Increasing commercial interaction - between large and small
companies, governments and the private sector - means greater
exposure to risk.
"Space is primarily about intellectual property. It's
aspirational, very high-tech, very extreme technology that takes
a long time to develop," Rogoyski said.
"A cyber attack to steal from an industry rival can be a
huge time-saver," he said, predicting that cyber security will
increasingly take up big chunks from company budgets.
"VEIL" OF DEBRIS
Denis Bensoussan, head of the satellite department at
specialist insurer Beazley BEZG.L , says space investment is
becoming riskier.
There is now, on average, a 10 percent chance of some sort
of project failure, he said, usually at launch or during early
operations.
The average satellite costs around $250 million, which means
an insurance premium of $25 million. After building and launch
costs, that's the third-highest expense for satellite operators.

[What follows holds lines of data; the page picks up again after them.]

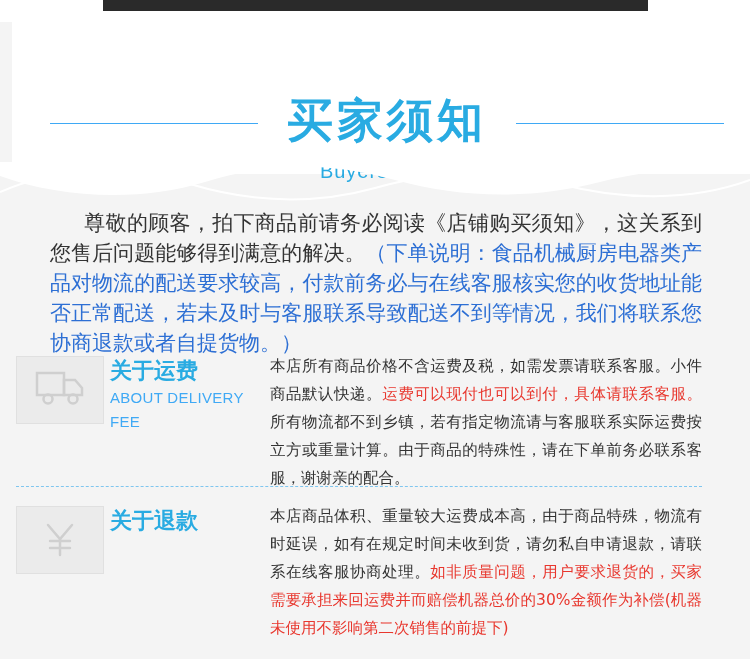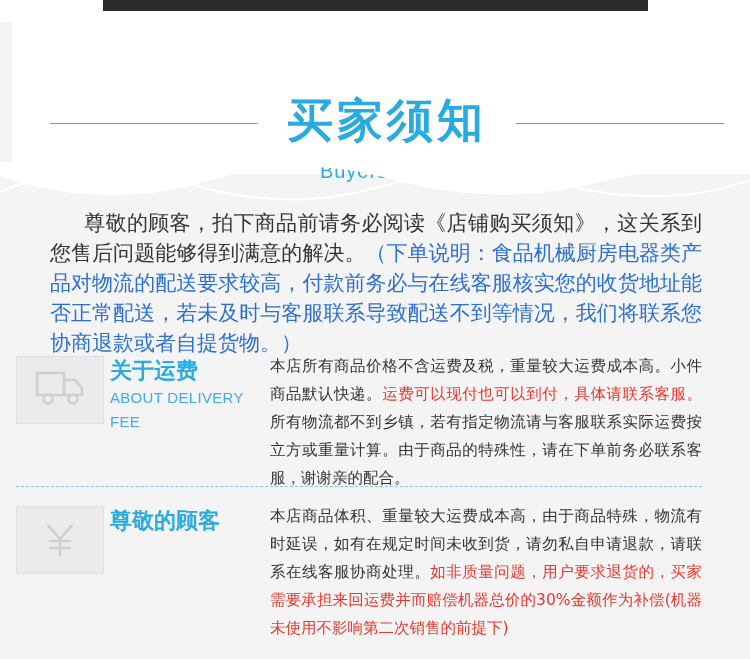--- a/index.html
+++ b/index.html
@@ -201,7 +201,7 @@
         <div class="en">ABOUT DELIVERY FEE</div>
       </div>
       <div class="row-text">
-        <span>本店所有商品价格不含运费及税，重量较大运费成本高。小件商品默认快递。</span><span class="red">运费可以现付也可以到付，具体请联系客服。</span><span>所有物流都不到乡镇，若有指定物流请与客服联系实际运费按立方或重量计算。由于商品的特殊性，请在下单前务必联系客服，谢谢亲的配合。</span>
+        <span>本店所有商品价格不含运费及税，如需发票请联系客服。小件商品默认快递。</span><span class="red">运费可以现付也可以到付，具体请联系客服。</span><span>所有物流都不到乡镇，若有指定物流请与客服联系实际运费按立方或重量计算。由于商品的特殊性，请在下单前务必联系客服，谢谢亲的配合。</span>
       </div>
     </div>
 

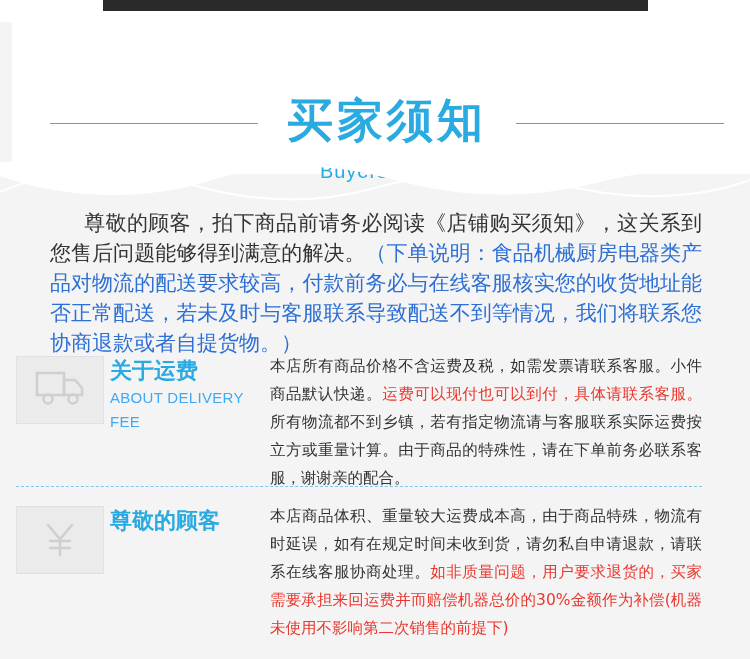--- a/index.html
+++ b/index.html
@@ -219,7 +219,7 @@
         </svg>
       </div>
       <div class="row-title">
-        <div class="cn">尊敬的顾客</div>
+        <div class="cn">关于退款</div>
       </div>
       <div class="row-text">
         <span>本店商品体积、重量较大运费成本高，由于商品特殊，物流有时延误，如有在规定时间未收到货，请勿私自申请退款，请联系在线客服协商处理。</span><span class="red">如非质量问题，用户要求退货的，买家需要承担来回运费并而赔偿机器总价的30%金额作为补偿(机器未使用不影响第二次销售的前提下)</span><span></span>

Current policies do not include the risk of data breach by
hackers, he said, but coverage is starting to be offered.
"Satellites are becoming trophy attacks for hackers. It's
increasingly a cause for concern," said Bensoussan.
Space debris - fragments from fuel tank explosions or other
space mishaps - is a more overt threat to operational satellites
and spaceships, however.
Half a million pieces of junk about the size of marbles,
along with 20,000 pieces larger than a ball, are whipping around
Earth at speeds 10 times faster than a bullet in what
computer-generated images show is a "veil" of dense clutter.
A crash between Russian and U.S. satellites in 2009 and a
Chinese anti-satellite missile test in 2007 added more than
5,000 pieces of debris alone, according to NASA.
A generally accepted rule is that new systems must be able
to reenter the atmosphere on their own for burn-up within 25
years of launch. But that costs money and there is no guarantee
the groups planning to send thousands of new satellites into
space will do so.
"If the debris risk gets worse, insurance conditions and
prices will get tougher and higher," Bensoussan said.
It's widely felt within the industry that a level of
stricter, more enforcible guidelines for manoeuvering in space
will have to be adopted, and this will open a huge new market.
"Space debris removal could become our core business," said
Gerrit Hausmann, a business development manager at Germany's OHB
System AG, a leading space company.
OHB OHB.SE is competing for a contract with Europe's space
agency to remove an eight-ton satellite from orbit during a 2021
mission by using a sort of tugboat with a robotic arm.
Other ideas put forward by numerous companies in recent
years include satellites armed with nets, harpoons, adhesive
walls, even tentacles that will either push the debris toward
Earth for burn-out or into an out-of-the-way "graveyard orbit".